Thursday, February 21, 2013

Canaan Birthdays



“Hey honey, I have a great idea about how to celebrate your 50th birthday. How about we spend the weekend in West Virginia with a bunch of my friends whom you barely know? We’ll leave you behind at the house while we go out and do a bunch of outdoor activities you don’t enjoy. And by the way, would you cook us dinner the night of your birthday?”


These are not the words of a sane man. Fortunately, Valerie’s back has been bothering her recently, leaving her unable to swing a baseball bat or a meat cleaver to any great effect, and so I’m alive today to recount the story of our weekend.

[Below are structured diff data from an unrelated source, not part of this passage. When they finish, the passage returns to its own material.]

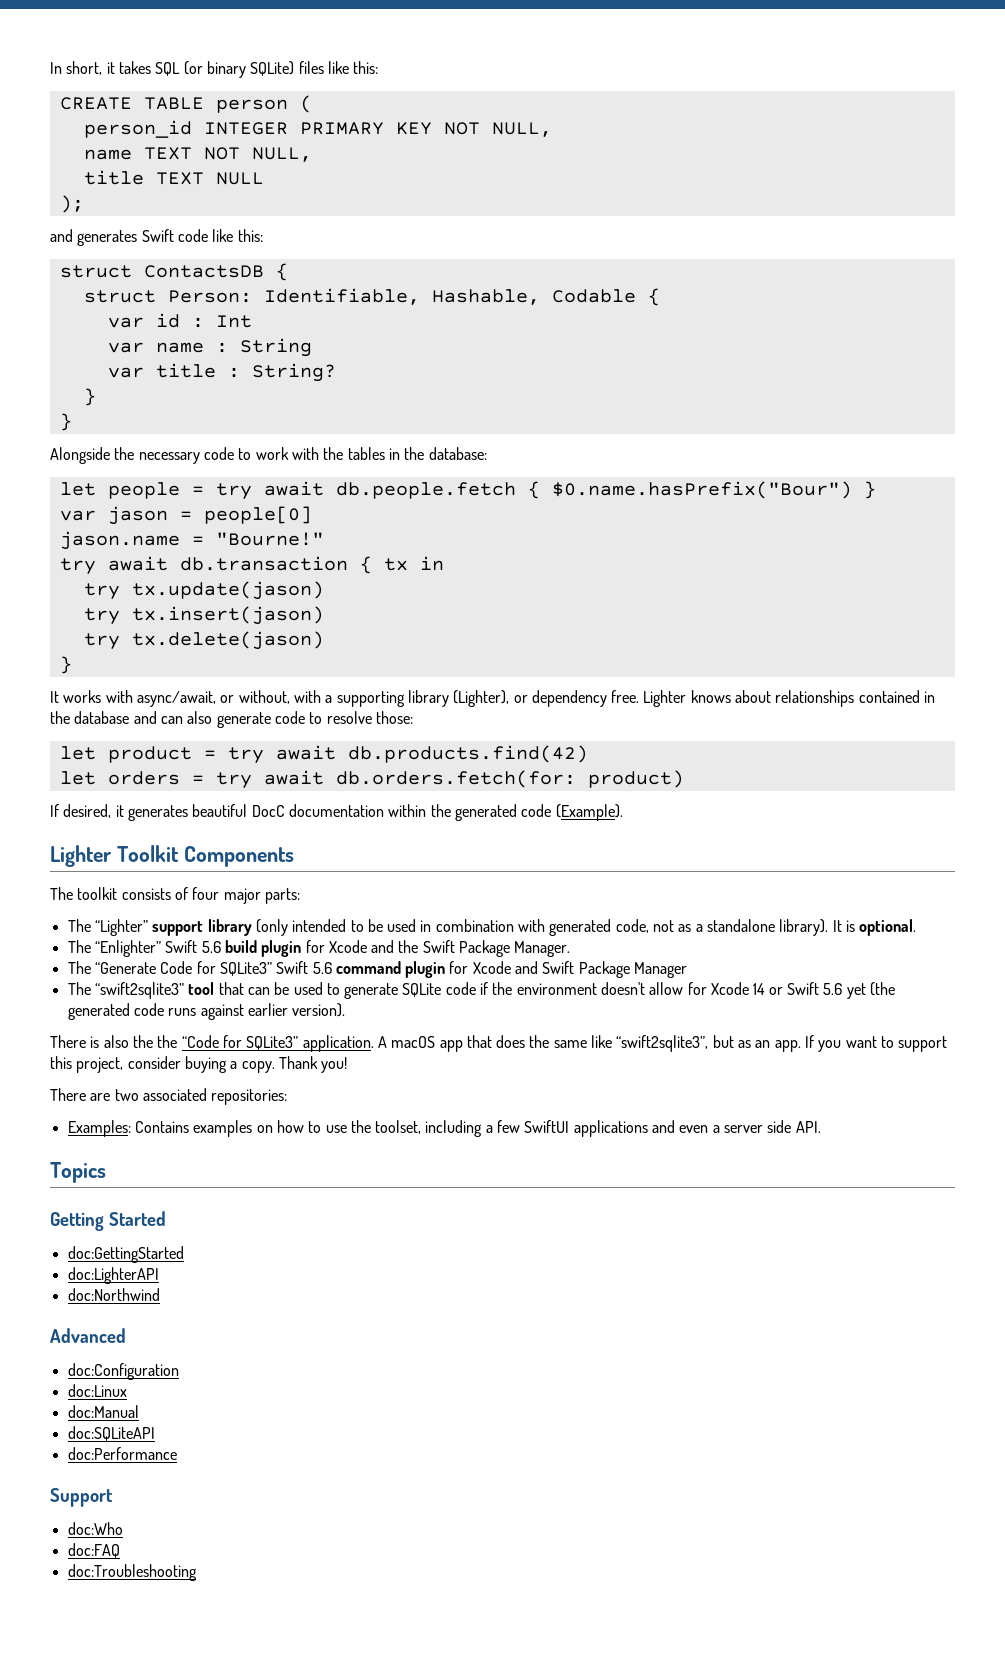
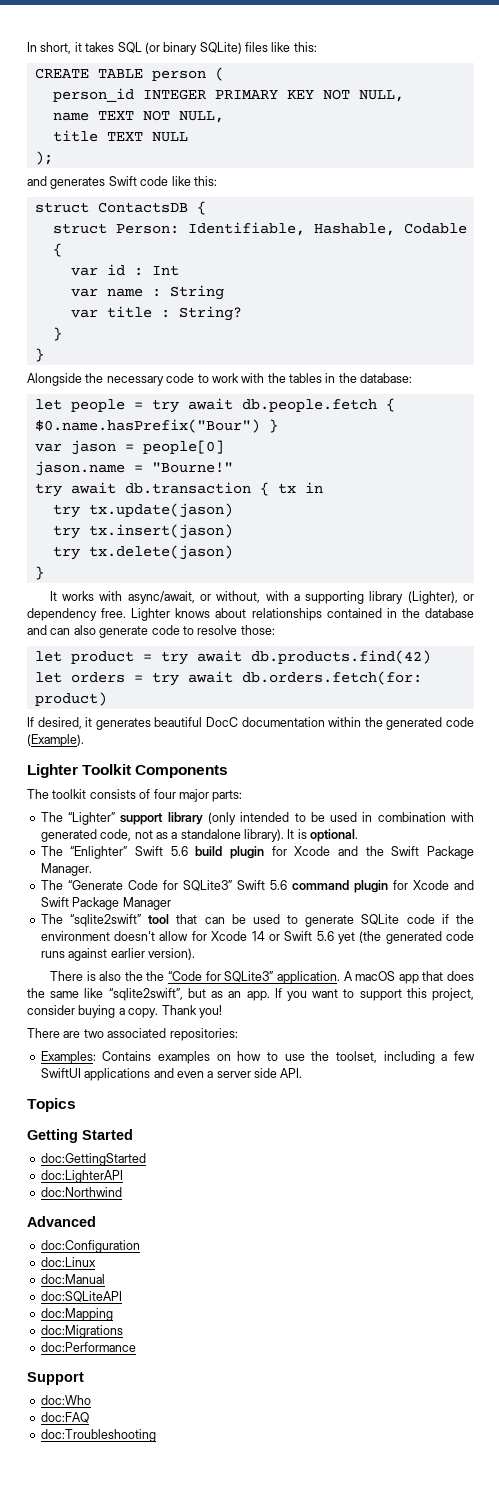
[94,982,184,999] “swift2sqlite3” -> [69,914,141,927] “sqlite2swift”
[616,1035,709,1052] “swift2sqlite3”, -> [108,988,183,1001] “sqlite2swift”,
(155, 1433) none -> [40,1308,113,1321] [40,1325,123,1338] // doc:Mapping // doc:Migrations

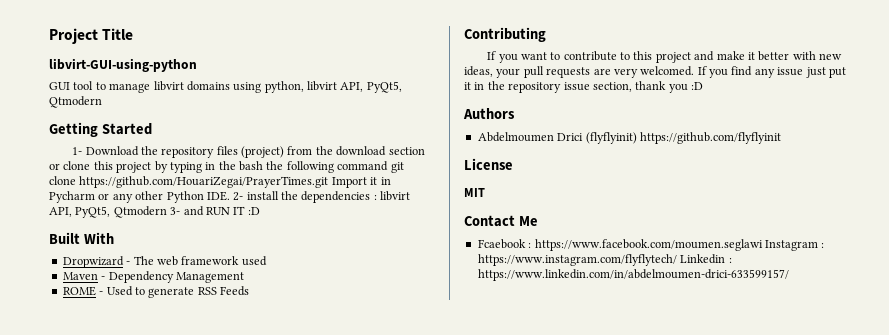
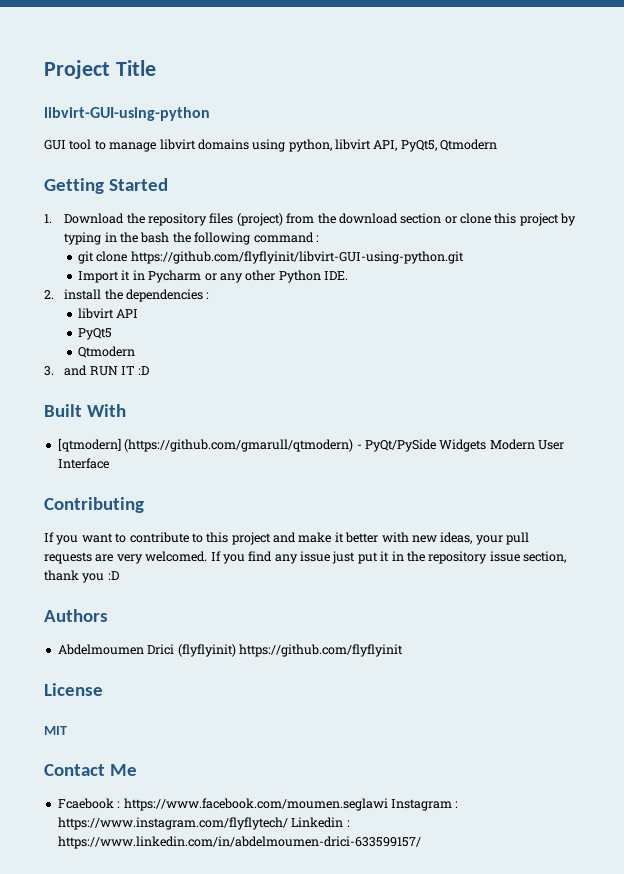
[72,147,83,155] 1- -> [44,214,52,223] 1.
(389, 166) none -> [315,235,319,242] : //
[79,176,329,188] https://github.com/HouariZegai/PrayerTimes.git -> [130,251,464,264] https://github.com/flyflyinit/libvirt-GUI-using-python.git //
[233,192,244,201] 2- -> [44,290,54,299] // 2.
[380,191,411,201] [49,206,181,218] libvirt API, PyQt5, Qtmodern 3- -> [78,308,139,319] [78,328,113,340] [78,346,136,358] [44,366,54,376] // libvirt API // PyQt5 // Qtmodern // 3.
[62,256,267,268] [62,271,244,283] [62,286,249,298] Dropwizard - The web framework used // Maven - Dependency Management // ROME - Used to generate RSS Feeds -> [57,438,564,452] [57,458,109,469] [qtmodern] (https://github.com/gmarull/qtmodern) - PyQt/PySide Widgets Modern User Interface

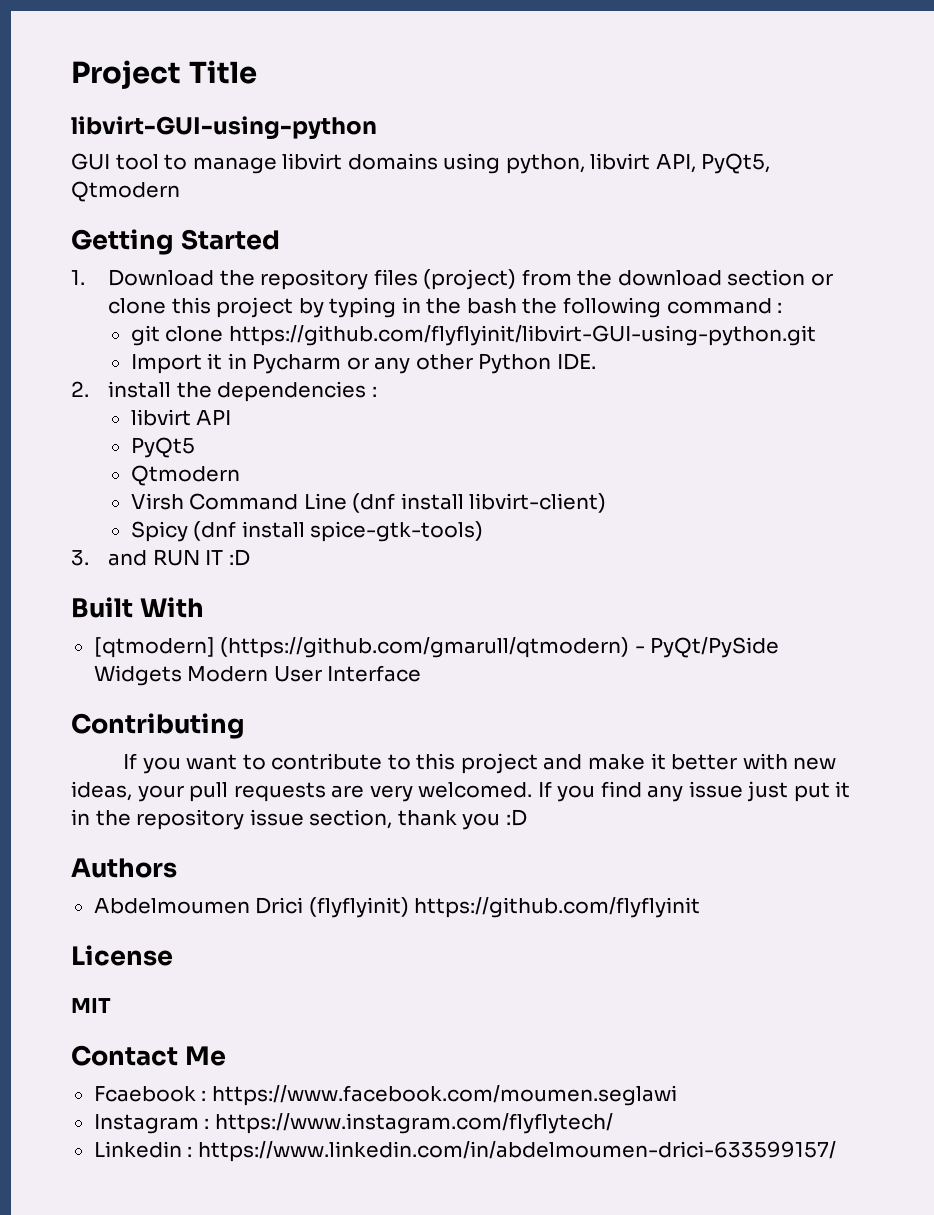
(136, 352) none -> [130,493,607,513] [130,521,484,542] // Virsh Command Line (dnf install libvirt-client) // Spicy (dnf install spice-gtk-tools)
(388, 804) none -> (677, 1095) //
(288, 823) none -> (613, 1123) //

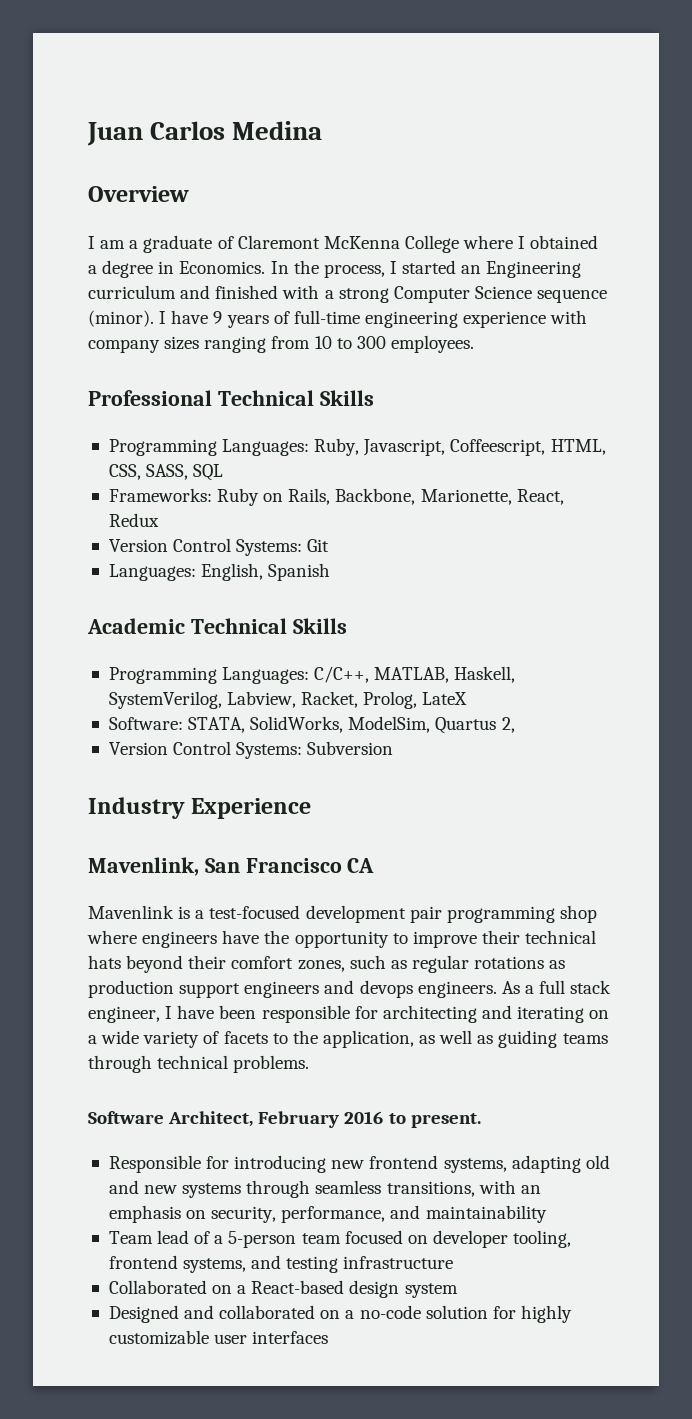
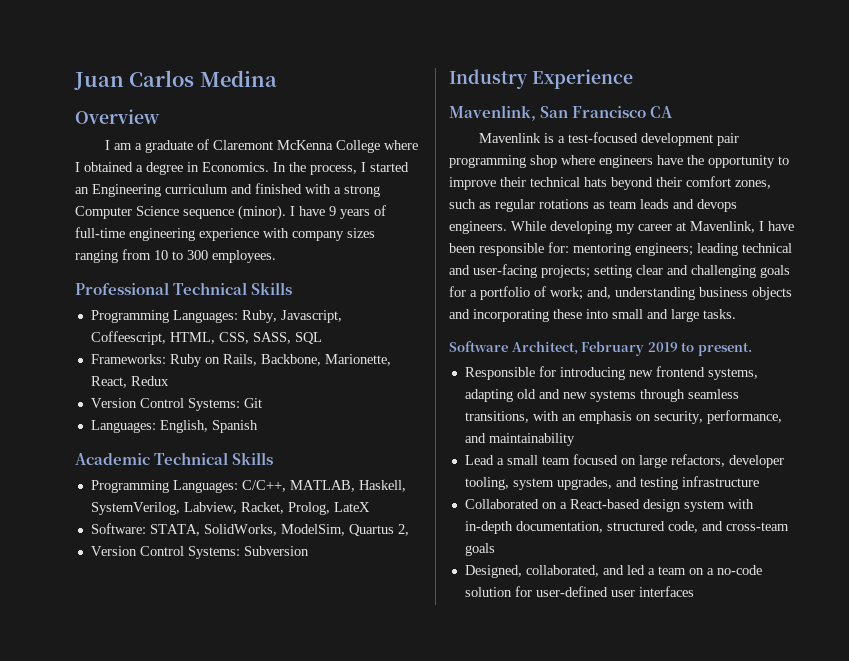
[88,980,612,998] [88,1005,610,1023] [88,1030,608,1048] [88,1055,310,1073] production support engineers and devops engineers. As a full stack engineer, I have been responsible for architecting and iterating on a wide variety of facets to the application, as well as guiding teams through technical problems. -> [609,199,737,212] [449,221,794,234] [449,242,792,256] [449,264,790,278] [449,286,792,300] [449,309,736,322] team leads and devops engineers. While developing my career at Mavenlink, I have been responsible for: mentoring engineers; leading technical and user-facing projects; setting clear and challenging goals for a portfolio of work; and, understanding business objects and incorporating these into small and large tasks.
[344,1111,384,1124] 2016 -> [647,342,678,352] 2019
[108,1230,572,1248] [108,1255,247,1273] Team lead of a 5-person team focused on developer tooling, frontend systems, -> [464,454,784,468] [464,477,612,490] Lead a small team focused on large refactors, developer tooling, system upgrades,
[108,1305,316,1323] // Designed and collaborated -> [727,499,754,509] [464,521,789,534] [464,543,495,556] [464,565,686,578] with in-depth documentation, structured code, and cross-team goals // Designed, collaborated, and led a team
[520,1305,572,1323] [108,1330,209,1345] highly customizable -> [535,586,608,597] user-defined

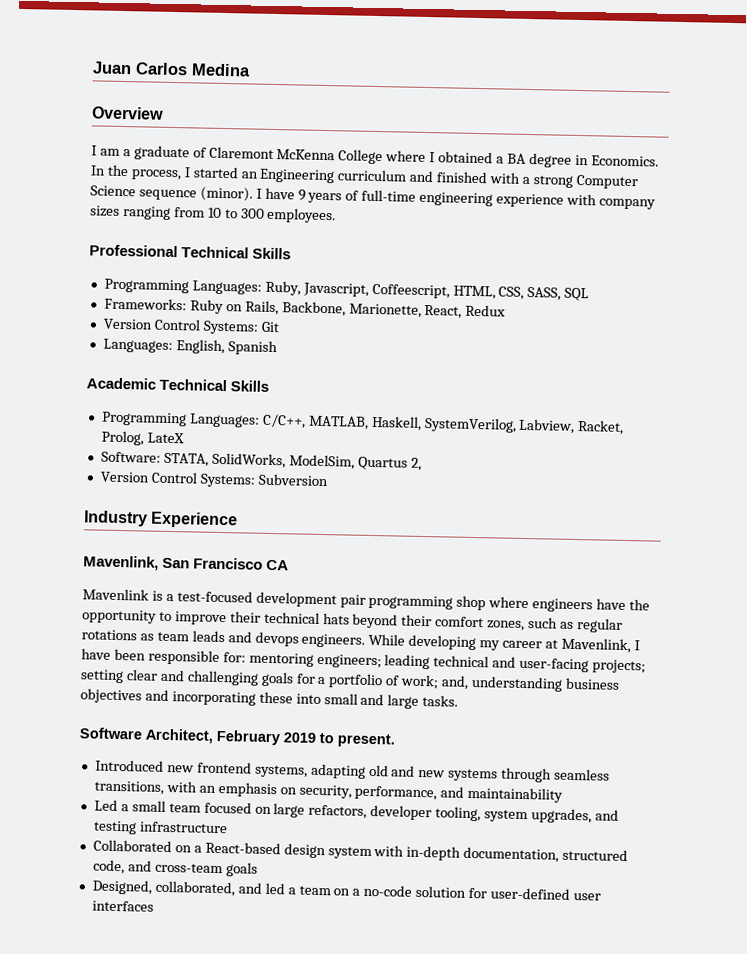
(143, 168) none -> [506,153,526,164] BA
[752,287,792,300] objects -> [80,688,142,704] objectives
[464,366,625,380] Responsible for introducing -> [94,759,164,772] Introduced
[464,455,494,465] Lead -> [93,799,118,812] Led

First, though, I must correct a slight distortion on my part. I did not actually ask Valerie to cook dinner (the rest of the first paragraph is true). Rather, I mentioned that I had signed up to bring a vegetarian main course and Valerie, knowing that I’d opt for something along the lines of a quinoa-crusted, kale-wrapped tempeh infested habanero tofu lentil curry, acted in her own self-interest and preempted my Moosewood-on-meth style of cooking with the more mainstream choice of her excellent vegetable lasagna.

So, Friday after lunch we headed west loaded up with lasagna, birthday cake and winter sports gear. It was a quick trip out the lovely and uncrowded Corridor H road (WV 55/48) followed by a chance to gawk at the giant wind turbines as we traversed the twisty Mt. Storm road over into Davis. We arrived at the house to find Bela, Jen and Yvonne already there. The rest of the crew trickled in fairly soon thereafter – Suzanne, Susan, Peter* and Gina. Friday night was devoted to catching up and pre-loading on calories in preparation for the weekend’s activities. Our dinner featured the lasagna, Jen’s wonderful chicken marbella, salad and green beans, brussel sprouts, an assortment of fresh breads – and of course birthday cake and champagne! (I’m sure I’m forgetting some things). 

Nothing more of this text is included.